GIVEN ENTRIES section start

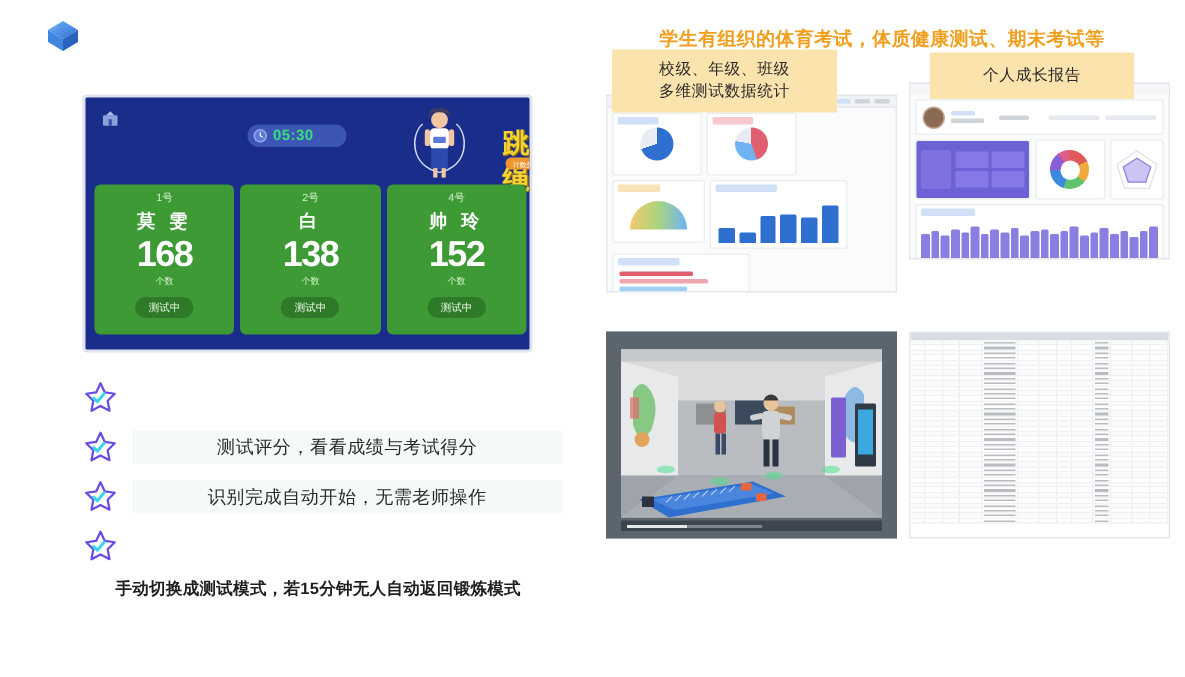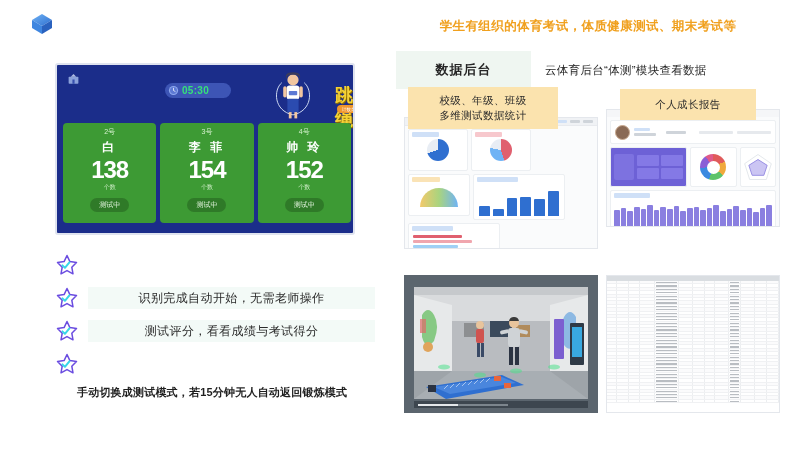"数据后台" div.backend-row { html: <div> <div>数据后台</div> <div>云体育后台“体测”模块查看数据</div> </div> -> none }
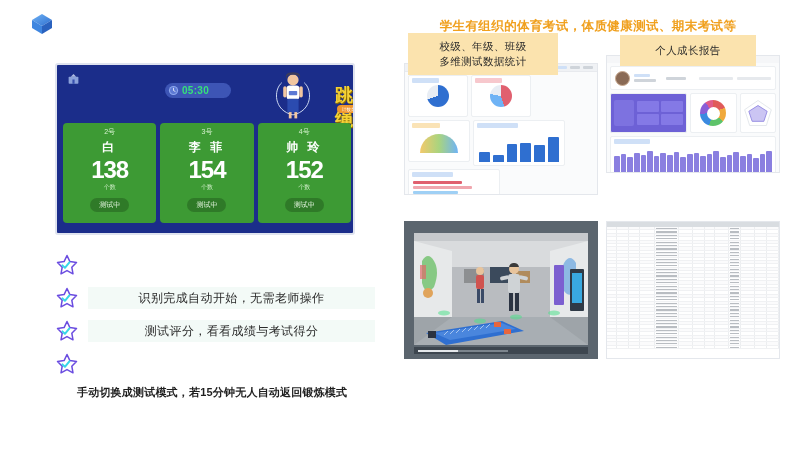"莫 雯" div.player-card { html: none -> <div> <div>1号</div> <div>莫 雯</div> <div>168</div> <div>个数</div> <div>测试中</div> </div> }
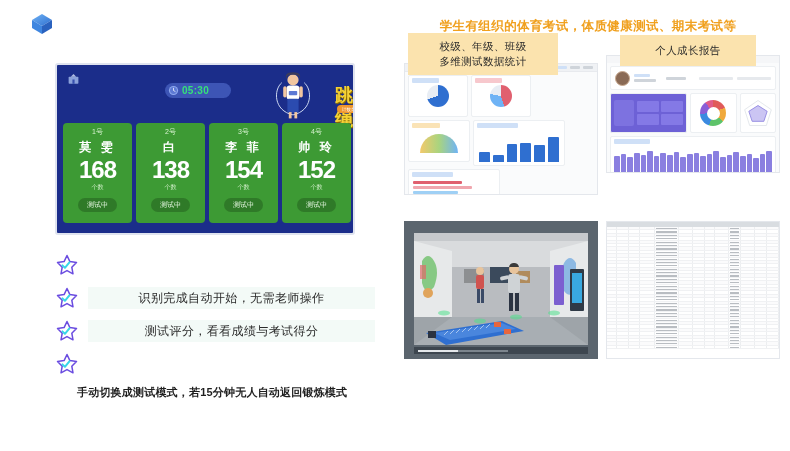"李 菲" div.player-card { html: <div> <div>3号</div> <div>李 菲</div> <div>154</div> <div>个数</div> <div>测试中</div> </div> -> none }
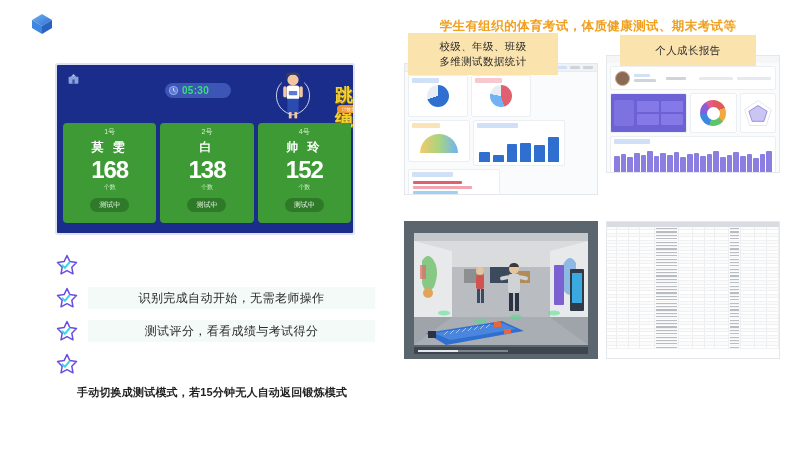"识别完成自动开始，无需老师操作" div.feature-row { order: before "测试评分，看看成绩与考试得分" -> after "测试评分，看看成绩与考试得分" }
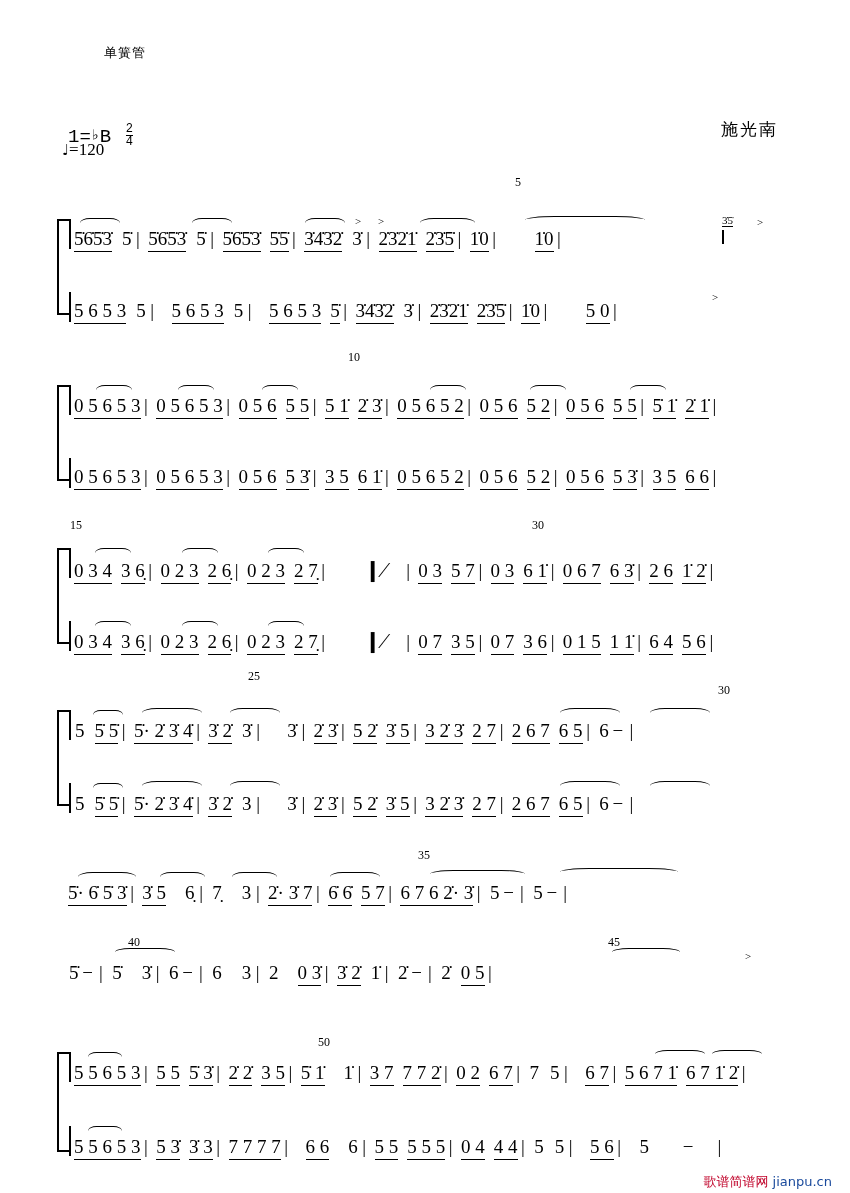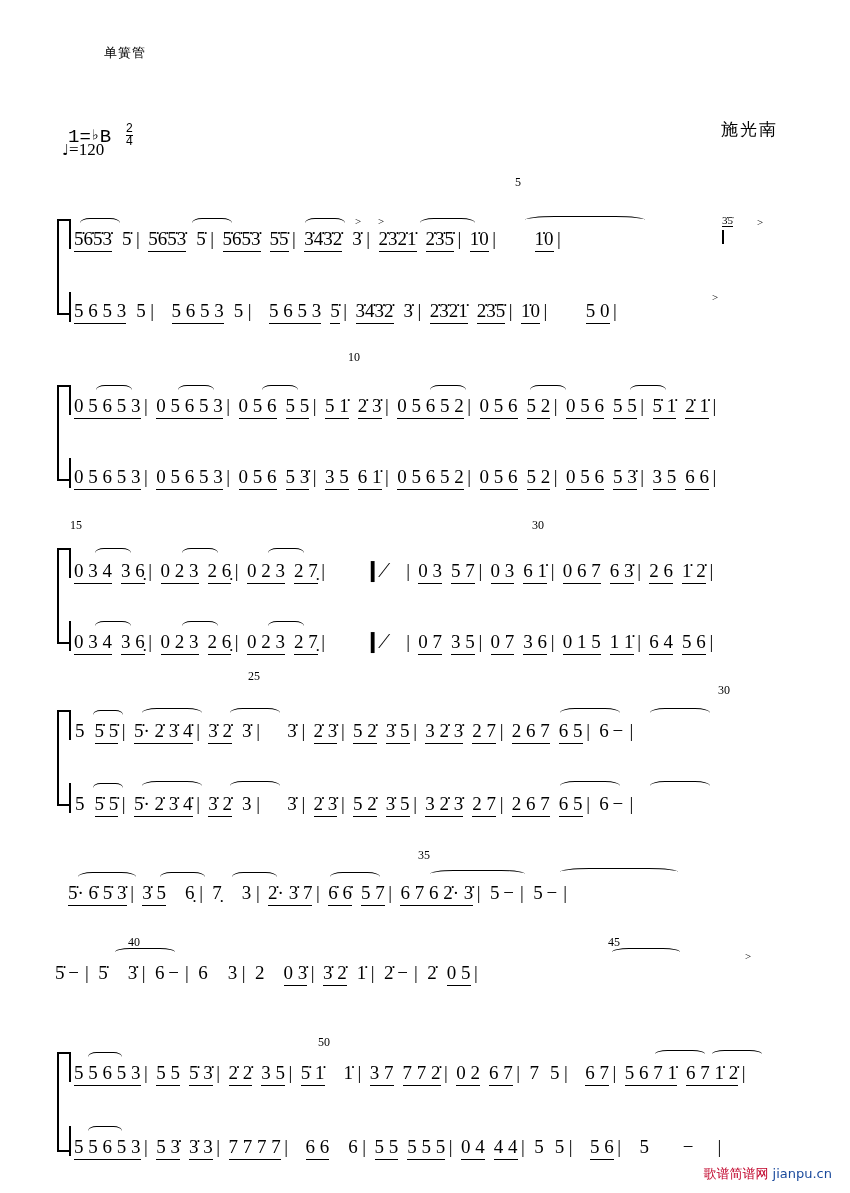"5̇ − 5̇ 3̇ 6" div.sysrow { left: 54px -> 68px }
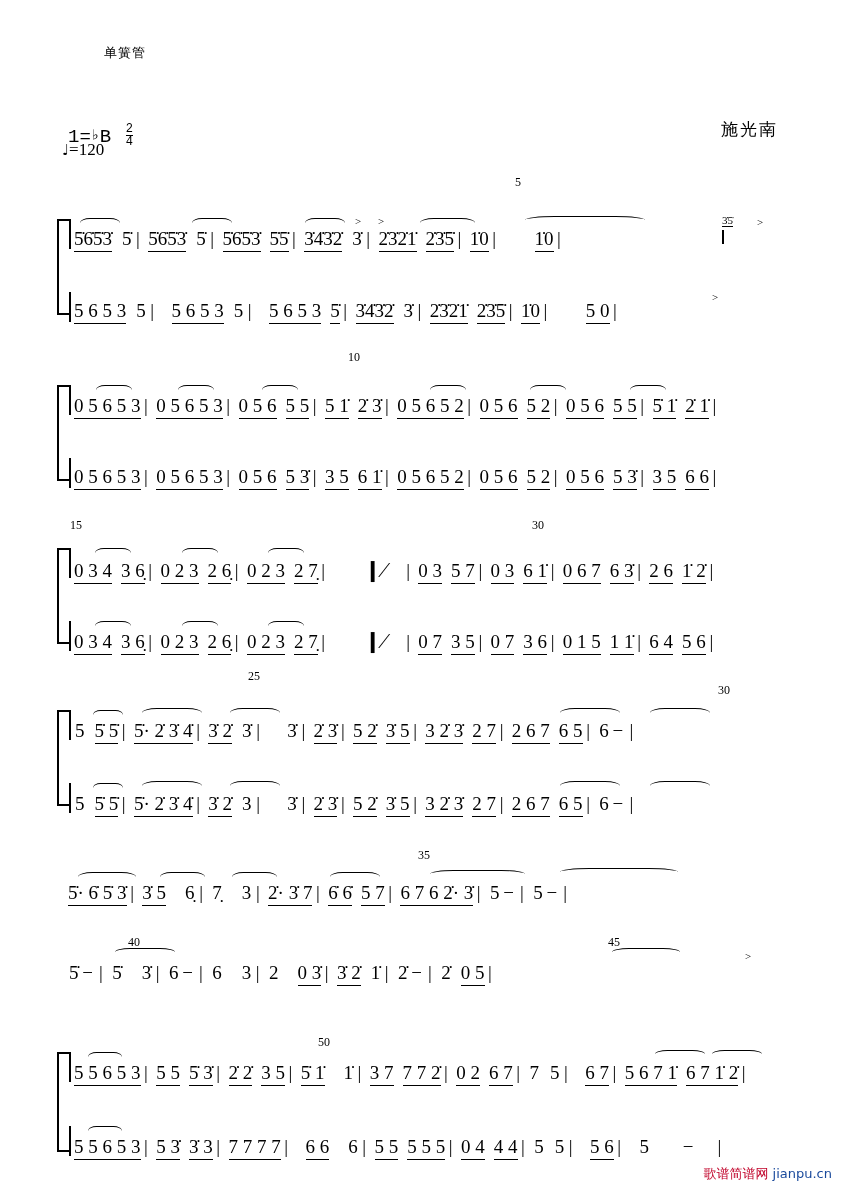"歌谱简谱网 jianpu.cn" .footer { bottom: 10px -> 2px }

GIVEN ENTRIES section end

When copying, output the data exactly and leave out the pictures.

[FINISHED TASK]
"数据后台" div.backend-row { html: <div> <div>数据后台</div> <div>云体育后台“体测”模块查看数据</div> </div> -> none }
"莫 雯" div.player-card { html: none -> <div> <div>1号</div> <div>莫 雯</div> <div>168</div> <div>个数</div> <div>测试中</div> </div> }
"李 菲" div.player-card { html: <div> <div>3号</div> <div>李 菲</div> <div>154</div> <div>个数</div> <div>测试中</div> </div> -> none }
"识别完成自动开始，无需老师操作" div.feature-row { order: before "测试评分，看看成绩与考试得分" -> after "测试评分，看看成绩与考试得分" }
"5̇ − 5̇ 3̇ 6" div.sysrow { left: 54px -> 68px }
"歌谱简谱网 jianpu.cn" .footer { bottom: 10px -> 2px }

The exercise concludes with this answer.